* _Available data_:
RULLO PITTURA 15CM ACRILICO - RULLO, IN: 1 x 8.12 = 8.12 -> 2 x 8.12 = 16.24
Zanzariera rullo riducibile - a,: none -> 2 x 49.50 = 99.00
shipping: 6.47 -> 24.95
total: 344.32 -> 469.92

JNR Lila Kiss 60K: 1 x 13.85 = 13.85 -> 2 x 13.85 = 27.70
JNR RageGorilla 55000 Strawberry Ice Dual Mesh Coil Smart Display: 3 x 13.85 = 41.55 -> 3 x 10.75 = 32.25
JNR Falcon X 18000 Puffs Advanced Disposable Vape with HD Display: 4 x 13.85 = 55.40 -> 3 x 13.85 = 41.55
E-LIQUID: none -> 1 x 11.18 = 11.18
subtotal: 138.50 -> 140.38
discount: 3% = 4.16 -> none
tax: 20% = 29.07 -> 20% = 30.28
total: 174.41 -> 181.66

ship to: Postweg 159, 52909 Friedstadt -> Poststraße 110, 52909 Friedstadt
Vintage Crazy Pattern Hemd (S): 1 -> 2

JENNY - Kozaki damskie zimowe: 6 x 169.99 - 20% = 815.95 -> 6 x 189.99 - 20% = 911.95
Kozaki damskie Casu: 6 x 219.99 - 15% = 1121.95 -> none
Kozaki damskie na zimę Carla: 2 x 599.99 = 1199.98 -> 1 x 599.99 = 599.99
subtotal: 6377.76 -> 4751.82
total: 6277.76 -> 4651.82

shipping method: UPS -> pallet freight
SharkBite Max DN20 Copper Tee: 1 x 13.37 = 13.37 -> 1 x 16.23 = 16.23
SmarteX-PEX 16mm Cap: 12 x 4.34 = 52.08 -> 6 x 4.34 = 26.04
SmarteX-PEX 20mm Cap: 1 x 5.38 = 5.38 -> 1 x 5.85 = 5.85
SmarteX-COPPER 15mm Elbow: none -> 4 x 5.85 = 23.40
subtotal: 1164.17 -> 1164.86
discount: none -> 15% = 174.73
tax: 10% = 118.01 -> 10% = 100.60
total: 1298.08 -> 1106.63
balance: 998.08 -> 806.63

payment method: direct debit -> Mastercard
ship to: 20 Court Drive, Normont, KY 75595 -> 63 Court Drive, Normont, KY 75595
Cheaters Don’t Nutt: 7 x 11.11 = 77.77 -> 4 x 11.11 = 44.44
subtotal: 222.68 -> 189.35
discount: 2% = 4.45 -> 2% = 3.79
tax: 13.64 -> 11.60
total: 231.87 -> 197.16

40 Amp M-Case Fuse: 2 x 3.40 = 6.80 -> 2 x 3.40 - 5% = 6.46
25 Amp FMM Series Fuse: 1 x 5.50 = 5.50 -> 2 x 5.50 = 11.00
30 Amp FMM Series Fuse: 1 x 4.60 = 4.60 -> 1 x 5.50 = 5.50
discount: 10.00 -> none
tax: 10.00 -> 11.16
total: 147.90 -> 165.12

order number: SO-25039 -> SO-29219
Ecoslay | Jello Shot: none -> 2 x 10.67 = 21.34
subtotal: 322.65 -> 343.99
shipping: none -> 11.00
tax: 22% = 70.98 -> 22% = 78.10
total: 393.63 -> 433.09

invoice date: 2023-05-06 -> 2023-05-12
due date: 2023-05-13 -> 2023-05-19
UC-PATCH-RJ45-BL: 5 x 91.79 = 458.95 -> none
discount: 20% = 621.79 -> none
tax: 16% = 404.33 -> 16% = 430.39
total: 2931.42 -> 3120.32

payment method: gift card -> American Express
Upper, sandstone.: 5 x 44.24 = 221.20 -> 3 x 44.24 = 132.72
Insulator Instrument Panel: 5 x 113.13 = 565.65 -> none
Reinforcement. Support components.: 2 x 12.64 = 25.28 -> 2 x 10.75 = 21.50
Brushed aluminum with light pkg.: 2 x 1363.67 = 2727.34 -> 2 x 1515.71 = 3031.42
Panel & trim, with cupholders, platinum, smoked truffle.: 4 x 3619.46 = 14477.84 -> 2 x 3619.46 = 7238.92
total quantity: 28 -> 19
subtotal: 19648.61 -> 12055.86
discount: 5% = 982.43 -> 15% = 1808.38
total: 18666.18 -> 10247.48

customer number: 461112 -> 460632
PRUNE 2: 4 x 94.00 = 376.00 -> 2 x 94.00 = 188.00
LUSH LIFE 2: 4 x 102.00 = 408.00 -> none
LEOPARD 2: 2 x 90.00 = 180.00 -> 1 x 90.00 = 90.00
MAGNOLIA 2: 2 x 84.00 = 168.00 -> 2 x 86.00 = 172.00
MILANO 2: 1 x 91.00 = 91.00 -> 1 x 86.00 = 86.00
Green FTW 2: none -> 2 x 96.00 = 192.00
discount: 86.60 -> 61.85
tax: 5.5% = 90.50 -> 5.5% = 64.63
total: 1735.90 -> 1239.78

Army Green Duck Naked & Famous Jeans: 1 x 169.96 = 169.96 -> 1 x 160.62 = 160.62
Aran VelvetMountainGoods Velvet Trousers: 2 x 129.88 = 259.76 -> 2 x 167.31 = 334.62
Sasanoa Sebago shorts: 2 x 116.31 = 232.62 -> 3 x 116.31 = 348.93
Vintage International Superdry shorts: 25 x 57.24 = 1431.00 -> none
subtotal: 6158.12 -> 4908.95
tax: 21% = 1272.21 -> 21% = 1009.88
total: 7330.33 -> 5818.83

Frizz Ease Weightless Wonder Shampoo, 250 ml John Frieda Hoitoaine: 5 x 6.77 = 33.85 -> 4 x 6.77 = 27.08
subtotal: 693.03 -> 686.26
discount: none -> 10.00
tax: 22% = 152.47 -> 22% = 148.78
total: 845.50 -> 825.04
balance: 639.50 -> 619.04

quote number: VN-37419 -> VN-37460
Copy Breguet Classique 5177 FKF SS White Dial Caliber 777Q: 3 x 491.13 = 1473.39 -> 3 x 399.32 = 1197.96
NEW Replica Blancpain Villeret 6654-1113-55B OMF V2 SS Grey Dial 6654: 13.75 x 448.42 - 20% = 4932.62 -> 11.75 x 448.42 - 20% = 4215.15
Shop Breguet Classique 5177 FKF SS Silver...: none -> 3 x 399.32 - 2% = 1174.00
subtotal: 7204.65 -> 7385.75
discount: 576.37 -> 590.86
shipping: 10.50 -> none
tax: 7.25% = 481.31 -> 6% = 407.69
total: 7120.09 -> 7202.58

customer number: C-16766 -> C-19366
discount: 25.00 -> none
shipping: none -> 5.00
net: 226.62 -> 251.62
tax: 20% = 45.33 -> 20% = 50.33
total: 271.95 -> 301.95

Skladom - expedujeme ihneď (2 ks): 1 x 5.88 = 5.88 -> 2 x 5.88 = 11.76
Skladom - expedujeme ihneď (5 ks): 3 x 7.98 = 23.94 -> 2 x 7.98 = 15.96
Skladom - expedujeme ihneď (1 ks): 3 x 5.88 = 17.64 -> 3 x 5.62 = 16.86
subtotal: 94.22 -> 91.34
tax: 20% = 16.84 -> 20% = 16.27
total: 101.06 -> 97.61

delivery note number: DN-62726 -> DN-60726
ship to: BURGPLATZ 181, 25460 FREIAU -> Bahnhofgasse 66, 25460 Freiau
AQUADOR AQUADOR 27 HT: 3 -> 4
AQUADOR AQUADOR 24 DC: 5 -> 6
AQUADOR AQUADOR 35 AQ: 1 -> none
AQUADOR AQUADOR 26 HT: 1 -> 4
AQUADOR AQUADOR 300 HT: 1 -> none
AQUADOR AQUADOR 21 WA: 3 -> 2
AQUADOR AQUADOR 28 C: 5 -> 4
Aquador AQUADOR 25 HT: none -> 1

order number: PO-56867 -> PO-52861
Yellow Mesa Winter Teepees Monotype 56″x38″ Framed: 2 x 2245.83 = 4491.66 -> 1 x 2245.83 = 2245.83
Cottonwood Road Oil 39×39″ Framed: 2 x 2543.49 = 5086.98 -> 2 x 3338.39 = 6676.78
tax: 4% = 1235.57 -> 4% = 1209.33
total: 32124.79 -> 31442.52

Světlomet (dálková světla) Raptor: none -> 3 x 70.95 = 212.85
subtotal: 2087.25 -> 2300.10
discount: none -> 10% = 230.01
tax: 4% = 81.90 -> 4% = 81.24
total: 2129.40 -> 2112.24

* _What is required_:
Above is a listing; print exactly its lines from the one with "JNR RageGorilla 55000" through the one with "ship to: Postweg", and no other lines.

* _Task answer_:
JNR RageGorilla 55000 Strawberry Ice Dual Mesh Coil Smart Display: 3 x 13.85 = 41.55 -> 3 x 10.75 = 32.25
JNR Falcon X 18000 Puffs Advanced Disposable Vape with HD Display: 4 x 13.85 = 55.40 -> 3 x 13.85 = 41.55
E-LIQUID: none -> 1 x 11.18 = 11.18
subtotal: 138.50 -> 140.38
discount: 3% = 4.16 -> none
tax: 20% = 29.07 -> 20% = 30.28
total: 174.41 -> 181.66

ship to: Postweg 159, 52909 Friedstadt -> Poststraße 110, 52909 Friedstadt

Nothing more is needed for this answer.